WASHINGTON, D.C., JULY 7, 2009 ( Benedict XVI’s new encyclical is not pretending to solve the worldwide financial crisis, but it points the way for building a solid economy through Christian virtue, says a business ethicist.

Andrew Abela is a marketing professor and chair of Catholic University of America’s department of business and economics. He is currently working on a “catechism” for business leaders, applying principles of Catholic social teaching to questions of business ethics.

In this interview with ZENIT, Abela comments on Benedict XVI’s latest encyclical, “Caritas in Veritate,” which was released to the public today.

ZENIT: Could you give a “businessman’s” summary of this encyclical? What are the main points for business leaders today?

Abela: A main point is that the economy is not a moral-free zone: both honesty and generosity are absolutely required if the market is to work and to serve the common good.  

Another point is that there is room for solidarity and generosity within the market, and that these in fact will make the market more effective by strengthening trust.  

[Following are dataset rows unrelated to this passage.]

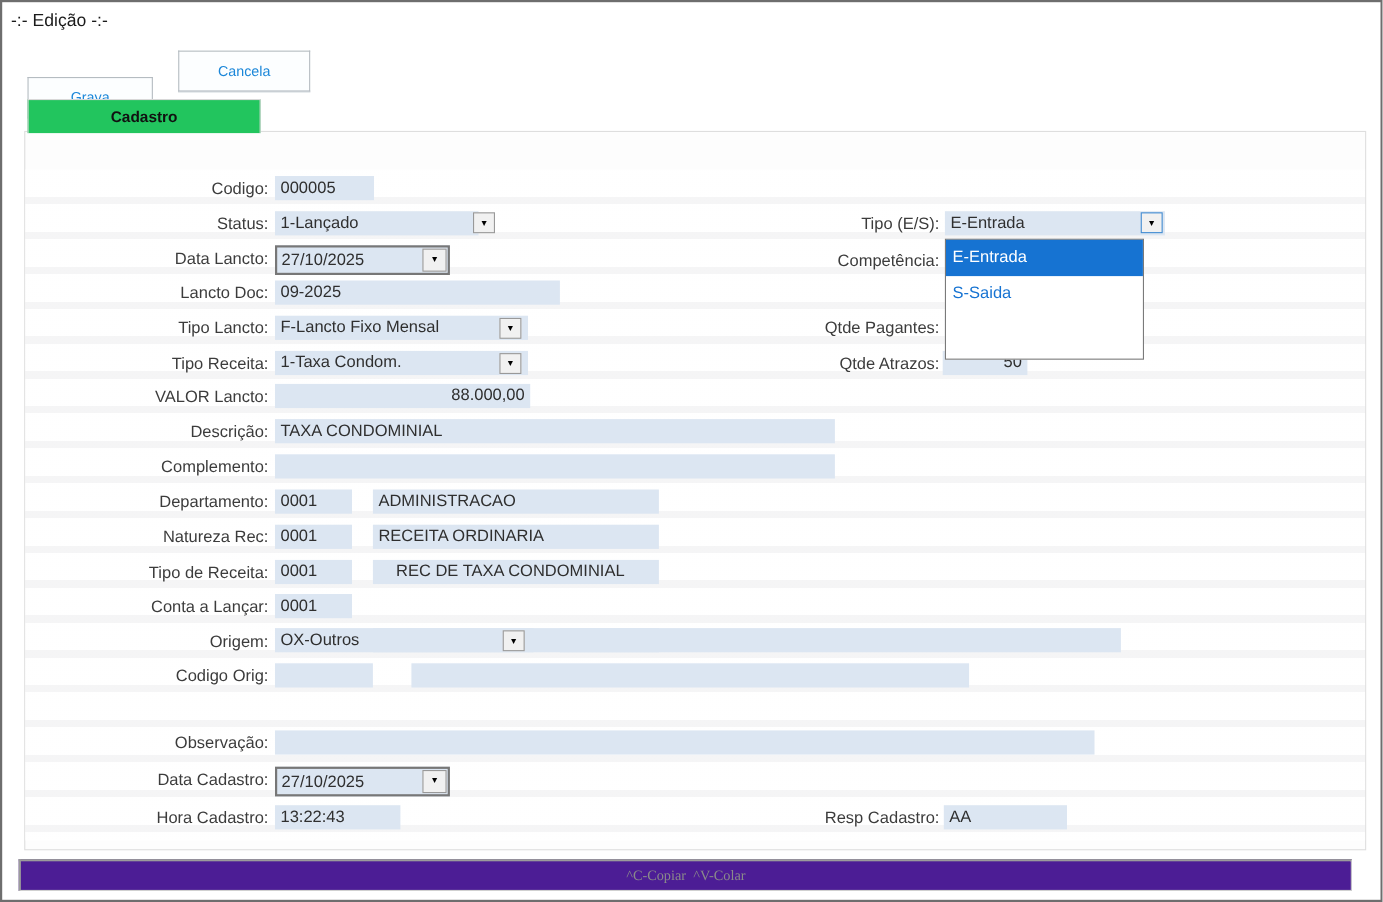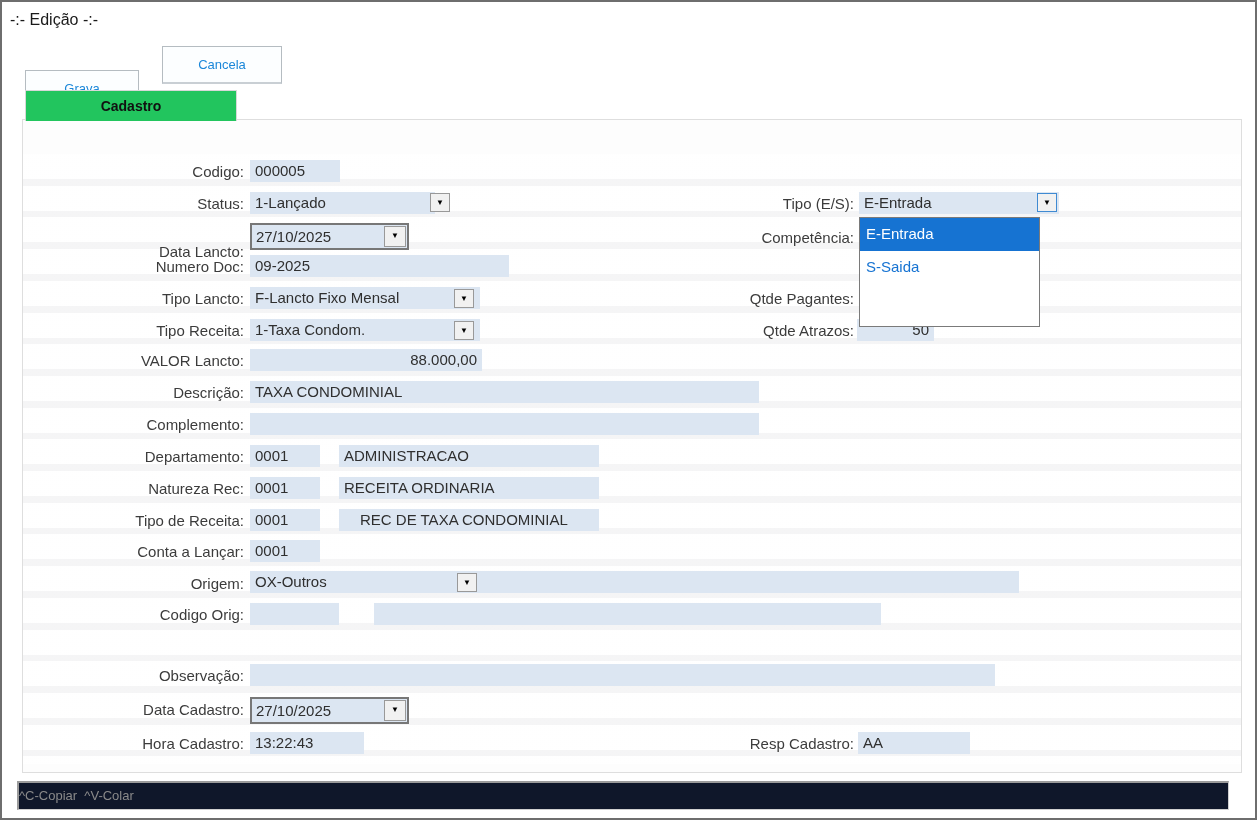"Data Lancto:" div.abs { top: 240px -> 224px }
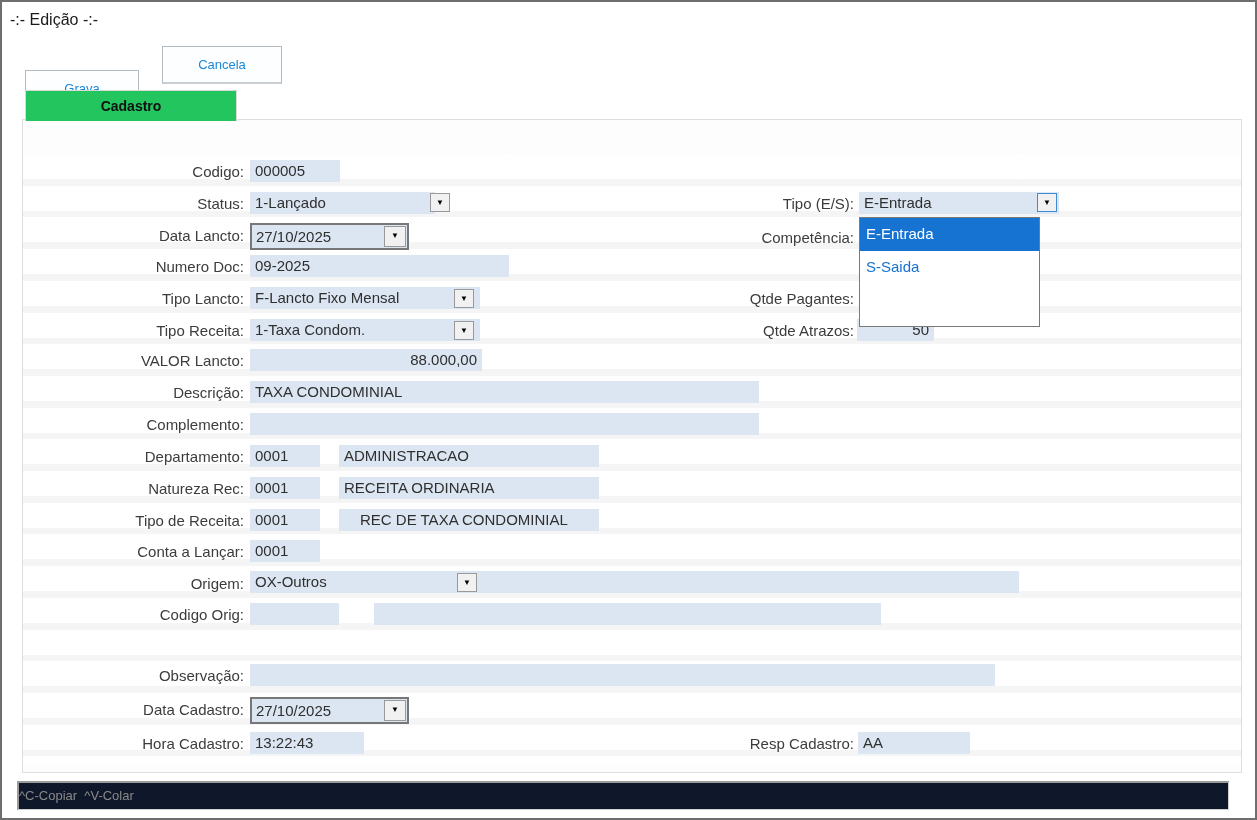"Numero Doc:" div.abs { text: Numero -> Lancto }
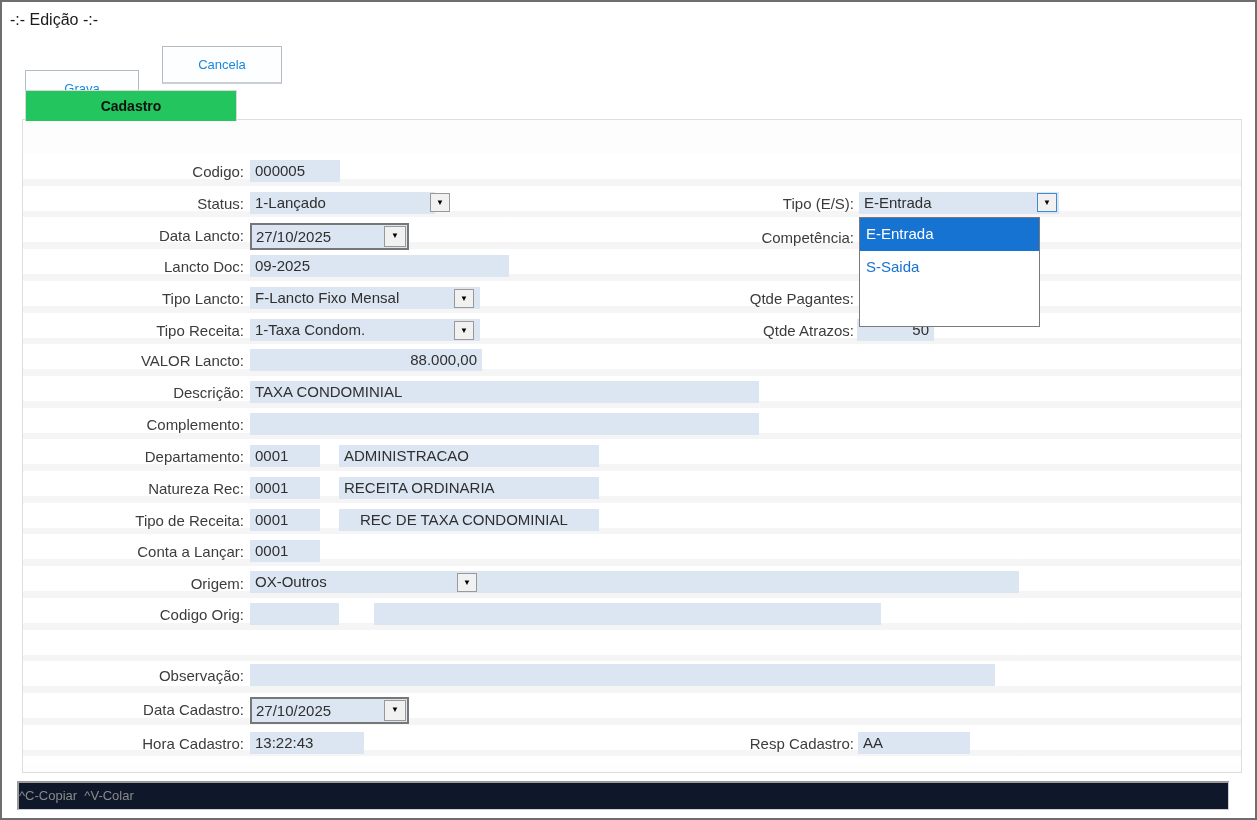"^C-Copiar ^V-Colar" #statusbar { background: #0f172a -> #4c1d95; font-family: none -> Liberation Serif, serif; text-align: left -> center }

Lastly, the encyclical points out that the most important aspect of development is spiritual development, and that openness to life “is at the center of true development” (No. 28).

ZENIT: Does the Holy Father give any concrete means for digging ourselves out of the economic crisis?

Abela: Yes. It seems to me that the Holy Father is saying that trust is essential for our economy to work, and we have lost this trust because we have viewed the market as a place for narrow exchange only, where there is no need for generosity or fraternity, but only the adherence to contract.

Unfortunately, in many cases even that adherence to contract couldn’t be counted on, and therefore trust was lost.
In order to recover from the economic crisis, in addition to the proper role of government in orienting the market to the common good, the Pope is saying that it would help if we realized that generosity and fraternity are not foreign to market relationships, and in fact they are necessary to build the trust that the market requires if it is to operate well.  

The Pope refers to the Economy of Communion project as an example of this happening. This project is a group of over 700 companies worldwide who are working within the marketplace for higher goals than solely profit. It sprung out of the Focolare movement as a direct response to the previous social encyclical, “Centesimus Annus.”

ZENIT: If Catholic business leaders were to emphasize just one point from the encyclical in their work, which would you suggest?

Abela: It would be that “every economic decision has a moral consequence” (No. 37) — that there is no such thing as a morally neutral act in business. Every activity is either serving or harming society.  

ZENIT: What contributions has the Holy Father made to the field of business ethics in this encyclical?

Abela: The Holy Father warns that the word “ethics” can be abused unless it is based on human dignity and universal moral norms.  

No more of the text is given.